O Salmo 51 é o primeiro de uma série de salmos com subtítulos atribuídos a Davi (os Salmos 66, 67 e 71 são exceções), os quais concluem o Livro 2 (Sl 42–72). Muitos dos subtítulos têm notas biográficas esclarecedoras. Davi compôs esse salmo quando o profeta Natã o confrontou após seu pecado com Bate-Seba. Os pensamentos mais profundos do salmista são descritos enquanto ele expressa sua tristeza pelo pecado.

Oração por graciosa purificação

Davi apelou a Deus (Elohim) para que o purificasse, por causa do “amor” e da “compaixão” de Deus (Sl 51.1). O fato de que Davi referiu-se a Deus como Elohim, ao invés de Javé, possivelmente indica que ele sabia que o perdão de Deus não era algo que é devido ou merecido. O Senhor, graciosamente, fez uma aliança com Davi, e essa promessa forma a base do primeiro salmo messiânico (Sl 2). A aliança davídica prescrevia punição para o pecado, mas não a remoção do amor de Deus (2Sm 7.14-16). No Salmo 51, a graça de Deus, que é a base para a aliança davídica, é estendida ao próprio Davi.

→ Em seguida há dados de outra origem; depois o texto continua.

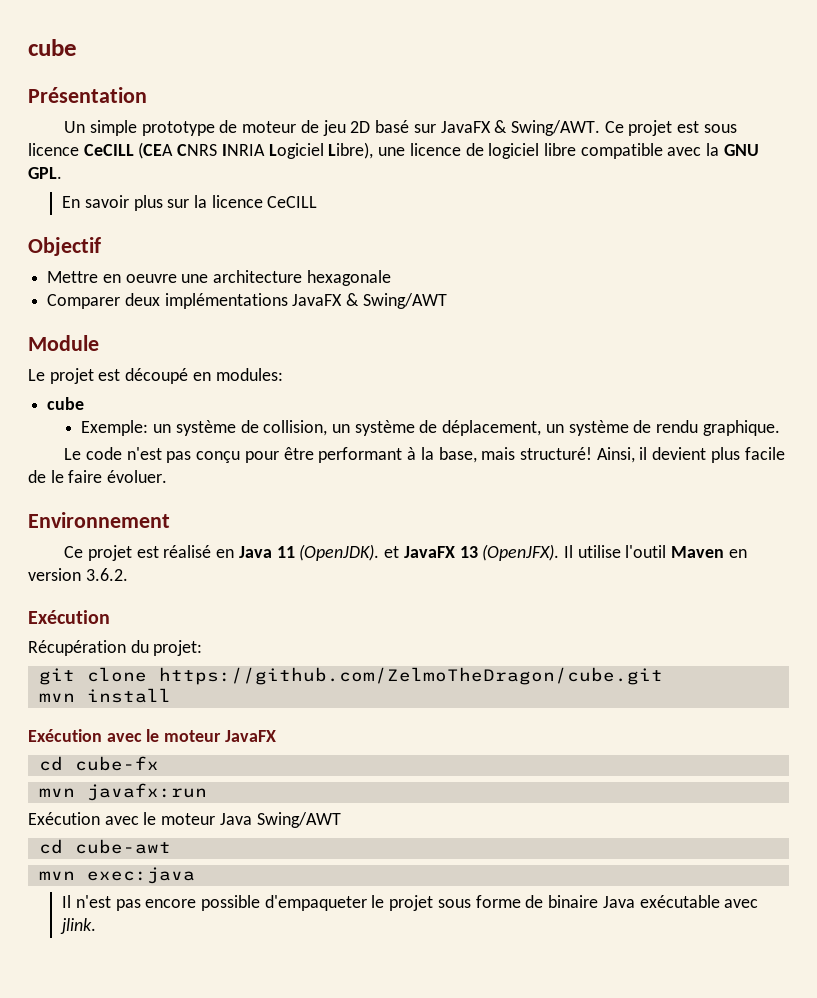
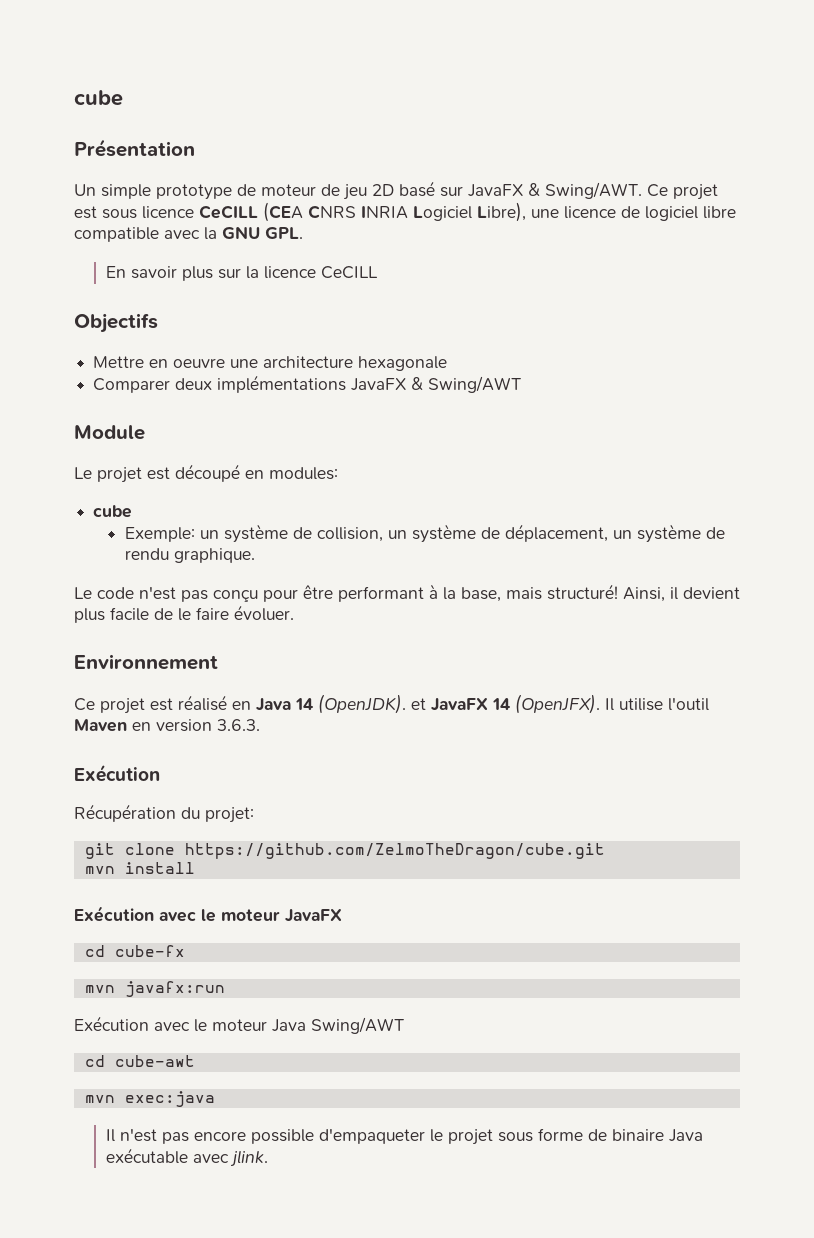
[28,237,101,256] Objectif -> [74,313,158,333] Objectifs
[276,546,295,558] 11 -> [295,698,313,710] 14
[459,546,478,558] 13 -> [492,698,510,710] 14
[85,568,128,581] 3.6.2. -> [217,719,260,731] 3.6.3.

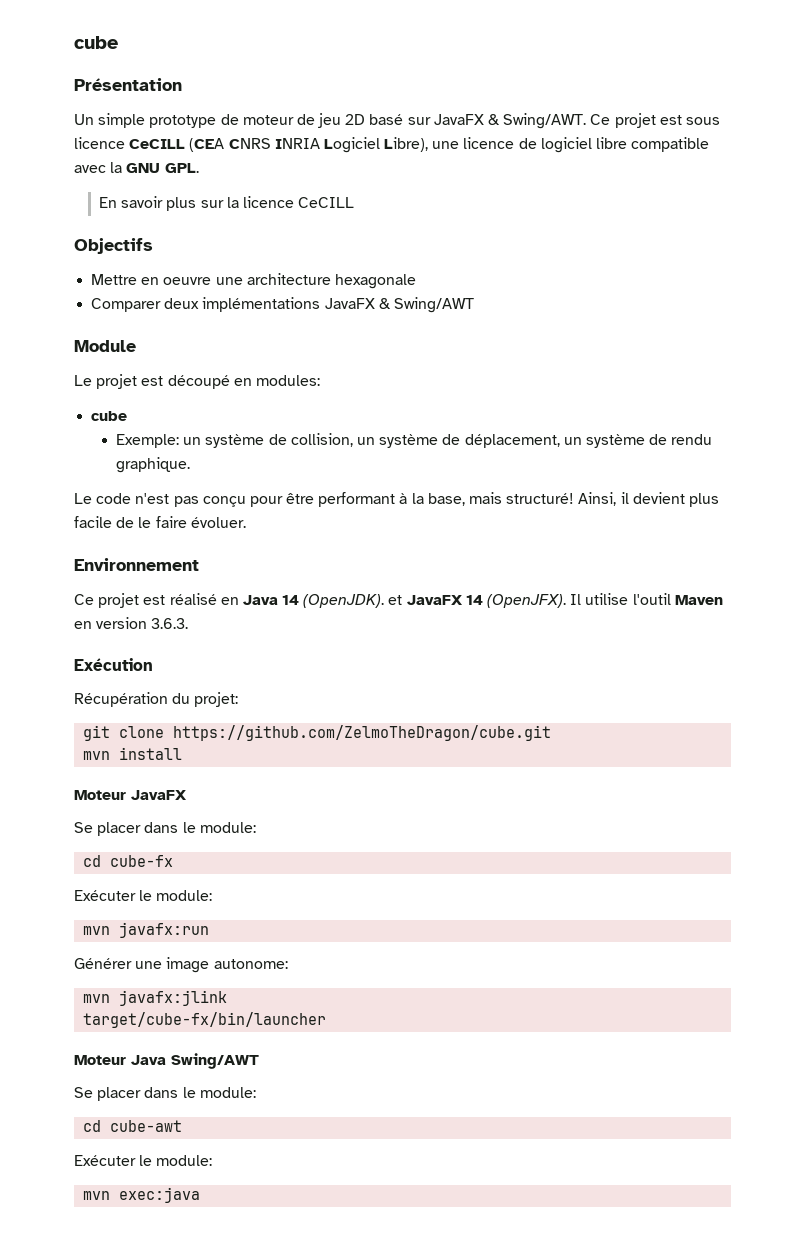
[74,906,342,922] Exécution avec le moteur JavaFX -> [74,790,187,800] [74,822,256,836] Moteur JavaFX // Se placer dans le module:
(185, 951) none -> [74,890,213,901] // Exécuter le module:
[74,1016,404,1034] Exécution avec le moteur Java Swing/AWT -> [74,957,288,973] [83,990,228,1006] [83,1012,327,1028] [74,1053,259,1069] [74,1087,256,1101] Générer une image autonome: // mvn javafx:jlink // target/cube-fx/bin/launcher // Moteur Java Swing/AWT // Se placer dans le module:
(195, 1061) none -> [74,1155,213,1166] // Exécuter le module:
[105,1128,703,1145] [105,1148,268,1167] // Il n'est pas encore possible d'empaqueter le projet sous forme de binaire Java exécutable avec jlink. -> (201, 1195) none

Davi sempre teve consciência de suas “transgressões” (Sl 51.1). Seus sentimentos de culpa estavam intensificados porque ele tinha tentado esconder seu pecado (v. 3-4). O Salmo 32 descreve a profunda inquietude de Davi no mais íntimo do seu ser. Ele propôs a necessidade de confessar seu pecado, e o versículo 5 é uma breve declaração dessa confissão. O Salmo 51, no entanto, é uma das representações de confissão mais gráficas, enfatizando a importância do verdadeiro arrependimento. Davi não pronunciou nenhuma palavra tentando se desculpar, mas reconheceu a natureza do seu pecado. Os capítulos 11–12 de 2Samuel revelam como o pecado de Davi prejudicou outros; todavia, ele reconheceu que sua transgressão não fora somente contra Bate-Seba ou Urias – a ofensa primária tinha sido, fundamentalmente, contra Deus.

Tendo confessado seu pecado, Davi pede a Deus que o purifique em seu interior. Ser purificado com hissopo é uma alusão à purificação de um leproso.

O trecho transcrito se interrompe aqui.